I'm excited that KittenDamsel is coming back this afternoon. I don't know if I should be excited or not. I don't even know if I'm allowed to be excited or not.
I have ice cream now!
I'm watching the Bewitched movie. It's funny.
I didn't give up my life five years ago, or even nine months ago. I traded it in for something better.
There are guys here arguing about which horse to breed that one filly with. I think they want to watch.
After a day of extremes, I've finally found a mood that suits me.
Leaving my house now. Going to Sam's, I think.
Now we're going to Denny's. I need to ask her about the ring.
There are lots of stobors running around out here tonight. One of them, though, might have been a cat.
I was just sitting here realizing that a year ago my life was filled with
happy potential. Maybe I should stop thinking about things like that.

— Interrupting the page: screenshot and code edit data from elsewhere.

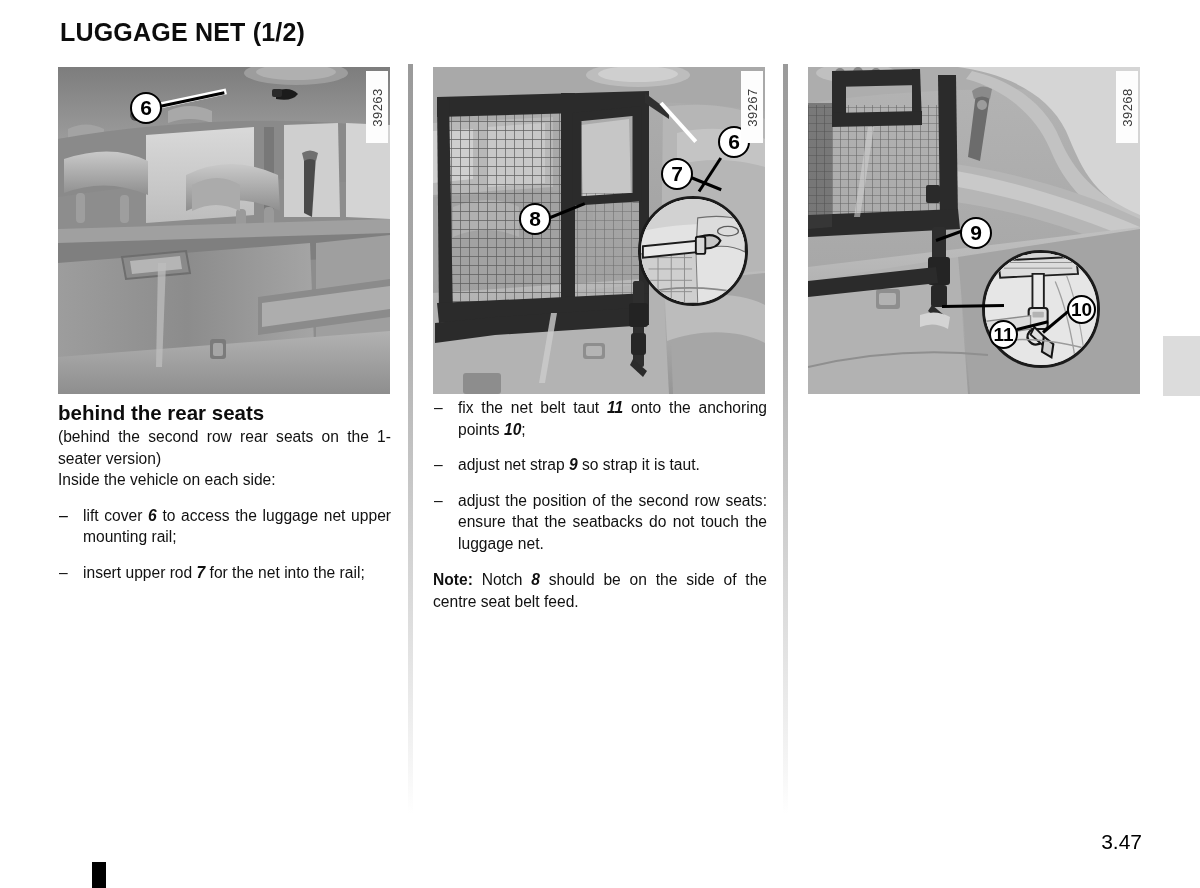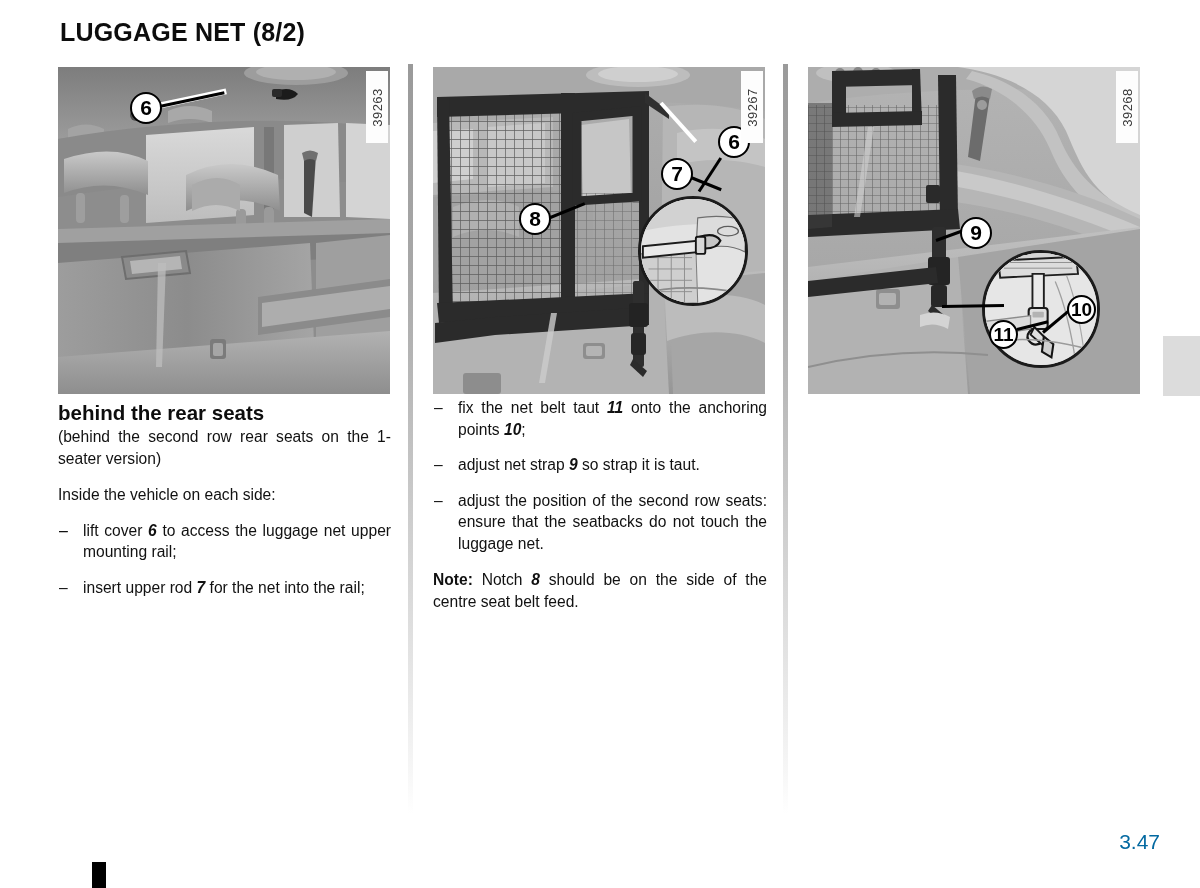--- a/index.html
+++ b/index.html
@@ -134,21 +134,21 @@
     font-size: 20.5px;
     font-weight: bold;
     line-height: 25px;
     margin: 0 0 1px 0;
     color: #0d0d0d;
   }
   .para {
     margin: 0;
     text-align: justify;
   }
-  .para.top-gap  { margin-top: 15px; }
+  .para.top-gap  { }
   .para.no-just  { text-align: left; }
 
   ul.dash-list {
     list-style: none;
     margin: 14px 0 0 0;
     padding: 0;
   }
   ul.dash-list li {
     position: relative;
     padding-left: 25px;
@@ -171,39 +171,39 @@
     left: 1163px;
     top: 336px;
     width: 37px;
     height: 60px;
     background: #dcdcdc;
   }
 
   
   #page-number {
     position: absolute;
-    right: 40px;
+    right: 58px;
     top: 830px;
     font-size: 21px;
     font-weight: normal;
-    color: #0369a1;
+    color: #000000;
   }
   #corner-mark {
     position: absolute;
     left: 92px;
     top: 862px;
     width: 14px;
     height: 26px;
     background: #000000;
   }
 </style>
 </head>
 <body>
 
-<div id="page-title">LUGGAGE NET (8/2)</div>
+<div id="page-title">LUGGAGE NET (1/2)</div>
 
 <div id="divider-1" class="col-divider"></div>
 <div id="divider-2" class="col-divider"></div>
 
 <div id="figure-1" class="figure">
   <svg class="fig-canvas" viewBox="0 0 332 327" preserveAspectRatio="none">
     <defs>
       <linearGradient id="g1roof" x1="0" y1="0" x2="0" y2="1">
         <stop offset="0" stop-color="#7d7d7d"></stop>
           <stop offset="1" stop-color="#9b9b9b"></stop>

I just got a phone number from a girl wearing a ring from a gumball machine.
I seem to do this a lot.
For one day, I had my sleep schedule back to normal. It was nice, being a
normal person, even if it was just for one day.
I just want to know what's going on. I deserve to be told.
The thing is, I still know this with every ounce of my being. I may
be the only one who knows it, but I'm not wrong. Not about this.
On my way to see HatGirl!
Now I'm at Rich O's. I don't know why.
Men are supposed to be robots without feelings until a girl wants them to
have feelings, and even then only the specific feelings that the girl wants
Managed to get my sleep schedule back to normal, but at what cost?
The thing about the response is, the request has to come first, or
it's presumptuous and arrogant. So make the fucking request already.
Tonight we are just hanging out at my house. The rest of the world is safe.
I think the weird kid should have won.